GIVEN INFORMATION section start

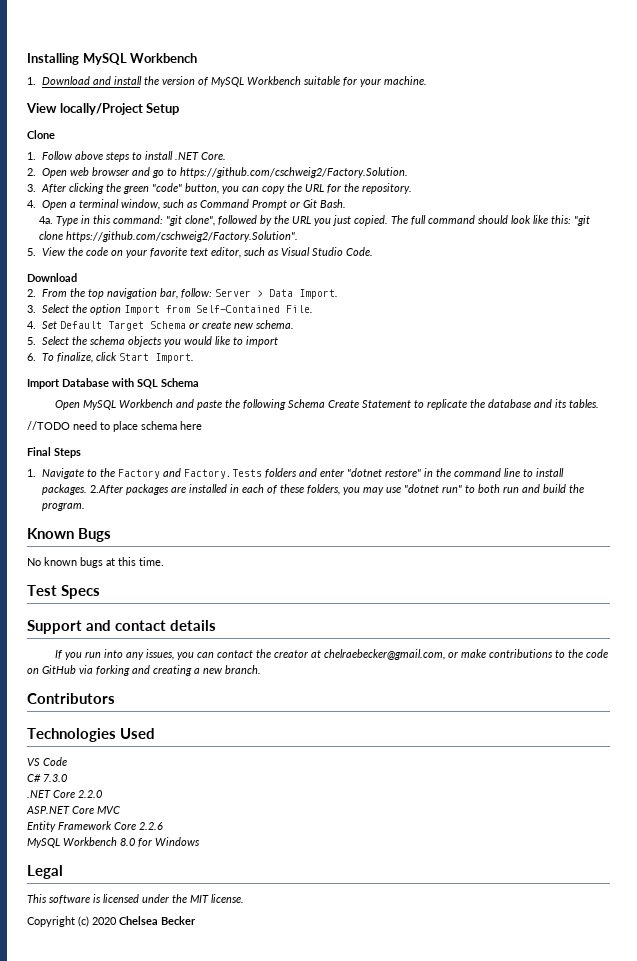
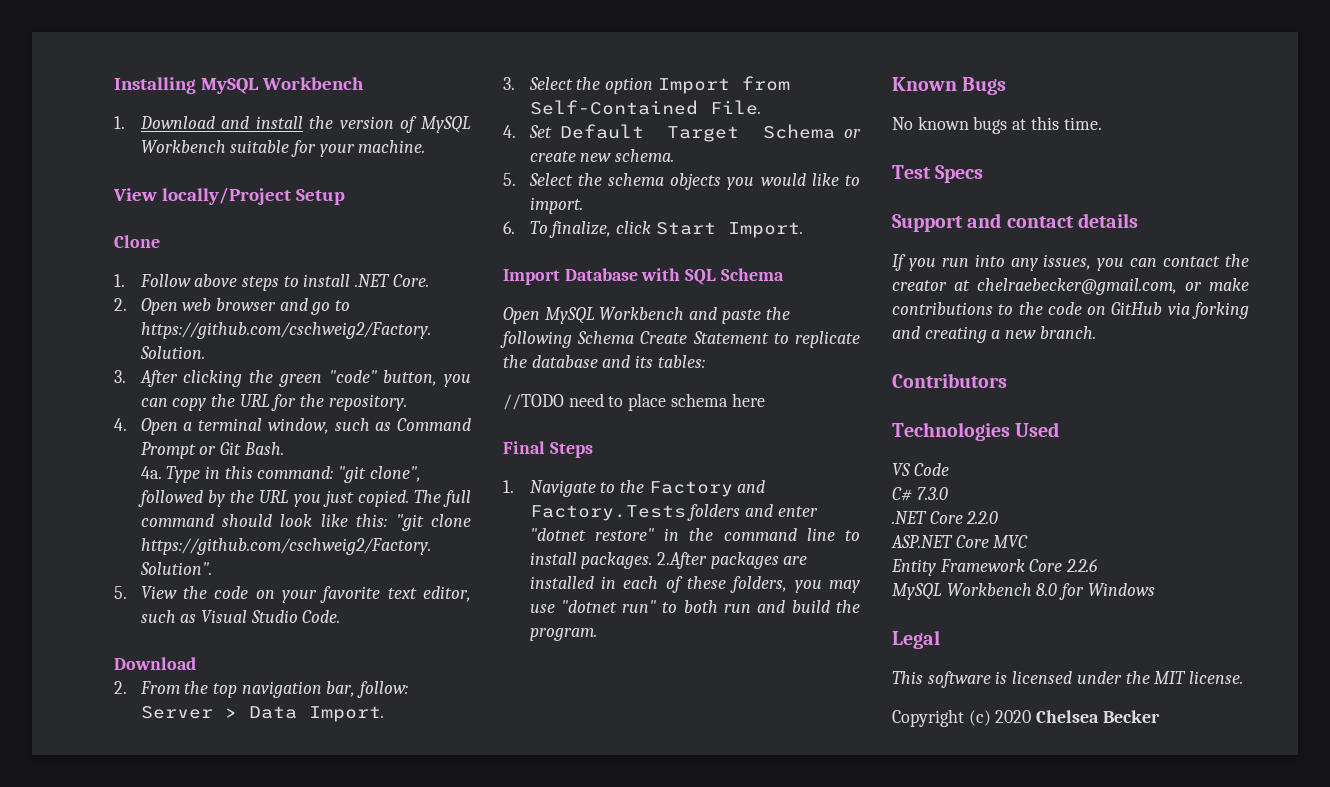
- 5. Select the schema objects you would like to import
+ 5. Select the schema objects you would like to import.
- Open MySQL Workbench and paste the following Schema Create Statement to replicate the database and its tables.
+ Open MySQL Workbench and paste the following Schema Create Statement to replicate the database and its tables:

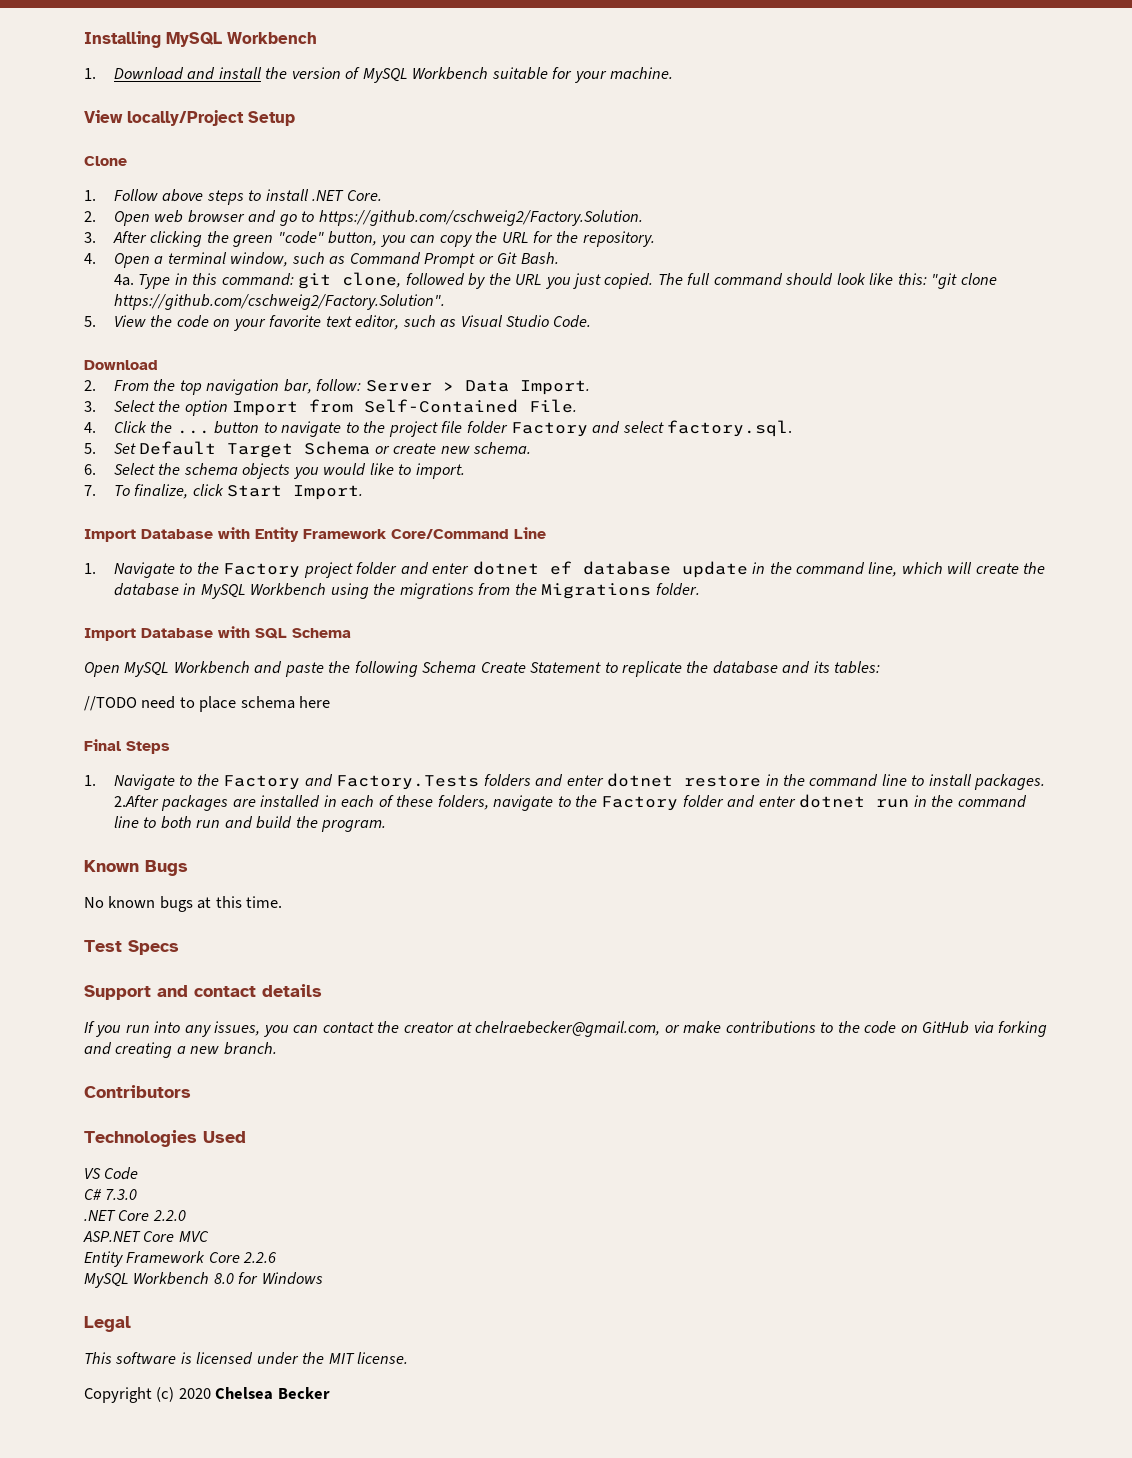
- Type in this command: "git clone", followed by the URL you just copied.
+ Type in this command: git clone, followed by the URL you just copied.
- 4. Set Default Target Schema or create new schema.
+ 4. Click the ... button to navigate to the project file folder Factory and select factory.sql.
+ 5. Set Default Target Schema or create new schema.
- 5. Select the schema objects you would like to import.
+ 6. Select the schema objects you would like to import.
- 6. To finalize, click Start Import.
+ 7. To finalize, click Start Import.
+ Import Database with Entity Framework Core/Command Line
+ 1. Navigate to the Factory project folder and enter dotnet ef database update in the command line, which will create the database in MySQL Workbench using the migrations from the Migrations folder.
- 1. Navigate to the Factory and Factory.Tests folders and enter "dotnet restore" in the command line to install packages.
+ 1. Navigate to the Factory and Factory.Tests folders and enter dotnet restore in the command line to install packages.
- 2.After packages are installed in each of these folders, you may use "dotnet run" to both run and build the program.
+ 2.After packages are installed in each of these folders, navigate to the Factory folder and enter dotnet run in the command line to both run and build the program.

GIVEN INFORMATION section end

TASK DESCRIPTION
Only one stretch of the material above is wanted: the line containing "- Open MySQL" through the line containing "- 4. Set Default". Restate it word for word, minus the pictures.

YOUR RESPONSE
- Open MySQL Workbench and paste the following Schema Create Statement to replicate the database and its tables.
+ Open MySQL Workbench and paste the following Schema Create Statement to replicate the database and its tables:

- Type in this command: "git clone", followed by the URL you just copied.
+ Type in this command: git clone, followed by the URL you just copied.
- 4. Set Default Target Schema or create new schema.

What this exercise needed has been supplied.